Today, it is undisputed that good oral hygiene is the basis for good general health; another day, when I am feeling less motivational and more scientific, I promise you a monograph on how the microbiome of the oral cavity influences a huge number of physiological processes that are fundamental to our health.

For this article, the first I have written for Laboratorios KIN, I dress up as a senior persuader and share it with you.

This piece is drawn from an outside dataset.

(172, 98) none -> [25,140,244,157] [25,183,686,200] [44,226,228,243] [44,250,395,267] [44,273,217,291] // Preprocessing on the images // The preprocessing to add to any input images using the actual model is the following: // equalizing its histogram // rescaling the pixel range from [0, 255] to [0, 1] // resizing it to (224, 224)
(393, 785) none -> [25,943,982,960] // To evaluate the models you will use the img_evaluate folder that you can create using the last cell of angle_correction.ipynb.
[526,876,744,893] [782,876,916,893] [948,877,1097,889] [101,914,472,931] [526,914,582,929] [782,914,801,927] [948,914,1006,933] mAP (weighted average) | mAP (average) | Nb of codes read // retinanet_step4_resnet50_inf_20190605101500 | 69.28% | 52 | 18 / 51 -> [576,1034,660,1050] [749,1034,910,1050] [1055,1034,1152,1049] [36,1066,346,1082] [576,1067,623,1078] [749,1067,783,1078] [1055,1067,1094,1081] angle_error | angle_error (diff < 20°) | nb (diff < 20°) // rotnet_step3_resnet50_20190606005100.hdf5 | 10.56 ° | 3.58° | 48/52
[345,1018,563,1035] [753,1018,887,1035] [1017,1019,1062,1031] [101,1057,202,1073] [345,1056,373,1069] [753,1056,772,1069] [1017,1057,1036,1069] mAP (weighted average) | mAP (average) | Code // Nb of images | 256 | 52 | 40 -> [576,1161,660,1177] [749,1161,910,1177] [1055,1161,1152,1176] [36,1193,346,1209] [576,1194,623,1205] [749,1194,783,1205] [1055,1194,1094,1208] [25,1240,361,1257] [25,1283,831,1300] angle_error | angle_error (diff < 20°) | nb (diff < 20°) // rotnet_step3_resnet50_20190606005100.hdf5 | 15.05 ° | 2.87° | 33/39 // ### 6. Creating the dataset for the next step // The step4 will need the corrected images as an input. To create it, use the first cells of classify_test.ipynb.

  • Ask for samples that you think may be useful to you. The presence of quality products in the practice is the key to being able to perform LHO, with a mirror in the patient's hand, effective and using the products that we will subsequently advise the patient to use.
  • Measure your patient's level of commitment. Proposing to a patient, who has neither the skill nor the habit of flossing, that he/she should insist on doing it every day for 6 months, promising that, at the end of those 6 months, it will not take 15 minutes as on the first day, but just 1 minute, is pure utopia. Make creative and progressive solutions, for example, propose to dedicate 6 months to flossing for 30 seconds before brushing at night and to do it every day, without skipping a single one. It doesn't matter how many interdental spaces he/she manages to clean in that time (the first 6 months are to create cracks in the ice block of consolidated habits). It should be 30 seconds and not 29 or 31. Make sure he has understood the movements of the floss between the teeth, the anchorage and all the minutiae of the technique. After 6 months review the technique and, if it is correct, increase it to 60 seconds for the next 6 months. At the third professional hygiene, you might be surprised!
  • Never tire of picking up the brush and silk and teaching them, teaching them, teaching them.
  • Write down in the clinical diary the objective oral hygiene situation before instrumentation, if you can document it with photographs, all the better. Use all indexes, rates and statistics that can help you to measure the situation and the progress of your patients. If there is progress, congratulate and thank them, a patient who listens is a patient who gratifies and that is priceless.
  • Keep an eye on the future of your profession and remember that what we are saying today may be untrue in 10 or 20 years' time, and it certainly will be.
  • Never forget that your work is the master key that unlocks the door to overall good health, use it wisely and masterfully.

In short, the role of the oral hygienist is fundamental to establish adequate habits in patients, as one of their functions is to educate and motivate them in order to lay the foundations for what will become their daily routine. This habit has its origin in the dental surgery and without it, the patient will not achieve optimum oral health, and therefore will not enjoy general health.